Using the listing below, report how many lines hold the word "faster", and nothing else.

━━━

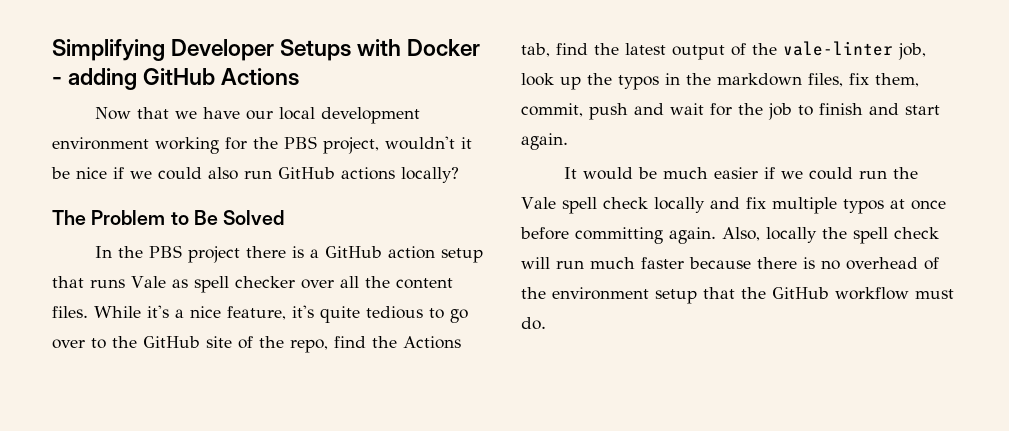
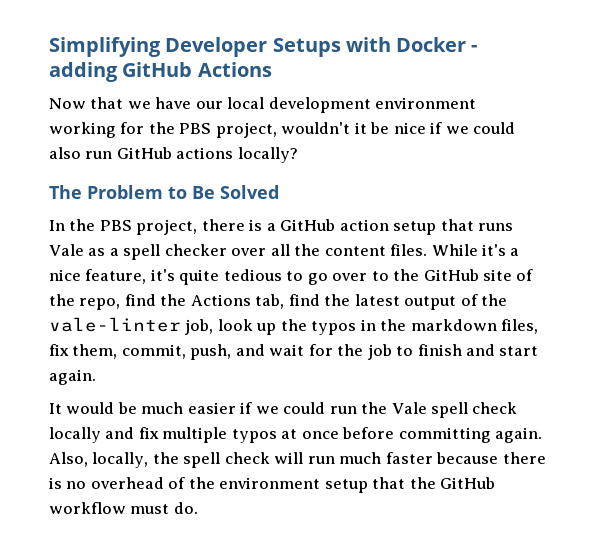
- In the PBS project there is a GitHub action setup that runs Vale as spell checker over all the content files.
+ In the PBS project, there is a GitHub action setup that runs Vale as a spell checker over all the content files.
- While it's a nice feature, it's quite tedious to go over to the GitHub site of the repo, find the Actions tab, find the latest output of the vale-linter job, look up the typos in the markdown files, fix them, commit, push and wait for the job to finish and start again.
+ While it's a nice feature, it's quite tedious to go over to the GitHub site of the repo, find the Actions tab, find the latest output of the vale-linter job, look up the typos in the markdown files, fix them, commit, push, and wait for the job to finish and start again.
- Also, locally the spell check will run much faster because there is no overhead of the environment setup that the GitHub workflow must do.
+ Also, locally, the spell check will run much faster because there is no overhead of the environment setup that the GitHub workflow must do.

━━━

> Task answer:
2